> _Edit tracking data_

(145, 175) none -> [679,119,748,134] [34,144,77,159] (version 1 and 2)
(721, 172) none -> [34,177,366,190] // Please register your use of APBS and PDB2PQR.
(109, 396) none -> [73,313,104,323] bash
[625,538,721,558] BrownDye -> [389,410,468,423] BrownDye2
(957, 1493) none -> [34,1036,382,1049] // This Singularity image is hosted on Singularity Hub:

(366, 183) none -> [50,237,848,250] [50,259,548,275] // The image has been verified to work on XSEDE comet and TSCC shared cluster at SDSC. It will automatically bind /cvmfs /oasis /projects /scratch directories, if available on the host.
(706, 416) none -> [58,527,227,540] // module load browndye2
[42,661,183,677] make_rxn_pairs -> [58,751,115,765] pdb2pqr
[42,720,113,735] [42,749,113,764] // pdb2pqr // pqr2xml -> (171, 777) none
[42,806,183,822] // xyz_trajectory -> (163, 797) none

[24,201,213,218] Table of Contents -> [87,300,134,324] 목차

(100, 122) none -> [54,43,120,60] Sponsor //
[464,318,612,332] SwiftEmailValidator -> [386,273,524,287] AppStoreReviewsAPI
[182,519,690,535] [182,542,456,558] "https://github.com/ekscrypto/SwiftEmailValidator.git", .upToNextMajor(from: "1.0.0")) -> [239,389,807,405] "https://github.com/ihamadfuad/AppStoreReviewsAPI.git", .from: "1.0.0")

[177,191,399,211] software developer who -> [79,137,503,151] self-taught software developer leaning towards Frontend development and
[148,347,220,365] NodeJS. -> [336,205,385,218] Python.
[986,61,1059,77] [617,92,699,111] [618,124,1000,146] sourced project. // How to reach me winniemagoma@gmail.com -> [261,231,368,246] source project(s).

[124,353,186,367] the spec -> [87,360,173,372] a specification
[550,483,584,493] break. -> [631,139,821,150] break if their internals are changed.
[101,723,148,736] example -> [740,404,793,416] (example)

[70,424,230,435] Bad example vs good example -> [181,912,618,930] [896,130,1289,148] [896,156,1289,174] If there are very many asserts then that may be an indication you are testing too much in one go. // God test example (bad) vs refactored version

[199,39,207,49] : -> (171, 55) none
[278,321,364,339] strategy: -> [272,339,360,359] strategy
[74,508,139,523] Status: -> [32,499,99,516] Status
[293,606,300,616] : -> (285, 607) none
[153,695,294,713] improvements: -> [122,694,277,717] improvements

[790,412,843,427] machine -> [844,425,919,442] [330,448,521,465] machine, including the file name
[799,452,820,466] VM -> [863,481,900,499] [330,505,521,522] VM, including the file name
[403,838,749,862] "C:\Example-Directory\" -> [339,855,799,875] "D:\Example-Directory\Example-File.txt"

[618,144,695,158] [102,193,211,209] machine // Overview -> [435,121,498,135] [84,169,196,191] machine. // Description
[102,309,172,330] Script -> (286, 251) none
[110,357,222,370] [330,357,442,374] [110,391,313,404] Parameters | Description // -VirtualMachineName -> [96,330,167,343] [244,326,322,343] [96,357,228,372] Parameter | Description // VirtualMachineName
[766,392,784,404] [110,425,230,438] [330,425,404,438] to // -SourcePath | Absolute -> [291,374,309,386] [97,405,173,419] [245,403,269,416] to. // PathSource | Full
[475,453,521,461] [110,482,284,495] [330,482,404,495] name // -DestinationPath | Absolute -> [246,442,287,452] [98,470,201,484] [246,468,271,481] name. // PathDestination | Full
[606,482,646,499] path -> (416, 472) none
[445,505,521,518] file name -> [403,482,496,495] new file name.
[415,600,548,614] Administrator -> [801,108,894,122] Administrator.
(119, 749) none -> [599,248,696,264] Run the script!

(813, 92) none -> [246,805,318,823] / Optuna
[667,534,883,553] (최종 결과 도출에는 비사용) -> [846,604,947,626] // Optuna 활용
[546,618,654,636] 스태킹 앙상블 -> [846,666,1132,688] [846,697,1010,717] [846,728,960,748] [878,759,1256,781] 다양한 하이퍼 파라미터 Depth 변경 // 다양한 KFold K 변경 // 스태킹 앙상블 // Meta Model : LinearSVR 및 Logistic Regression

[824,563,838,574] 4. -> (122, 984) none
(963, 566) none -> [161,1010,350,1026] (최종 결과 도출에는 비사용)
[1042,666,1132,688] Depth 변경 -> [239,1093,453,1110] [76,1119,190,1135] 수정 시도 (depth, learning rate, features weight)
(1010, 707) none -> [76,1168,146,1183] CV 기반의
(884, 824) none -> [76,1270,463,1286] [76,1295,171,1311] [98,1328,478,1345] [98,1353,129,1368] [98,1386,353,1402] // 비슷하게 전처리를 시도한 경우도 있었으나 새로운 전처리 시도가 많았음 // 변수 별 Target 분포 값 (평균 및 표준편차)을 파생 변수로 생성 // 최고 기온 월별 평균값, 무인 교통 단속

> _ABOUT THIS EXERCISE_
Show the lines of the records above that mention "Absolute".

> _RESULT_
[766,392,784,404] [110,425,230,438] [330,425,404,438] to // -SourcePath | Absolute -> [291,374,309,386] [97,405,173,419] [245,403,269,416] to. // PathSource | Full
[475,453,521,461] [110,482,284,495] [330,482,404,495] name // -DestinationPath | Absolute -> [246,442,287,452] [98,470,201,484] [246,468,271,481] name. // PathDestination | Full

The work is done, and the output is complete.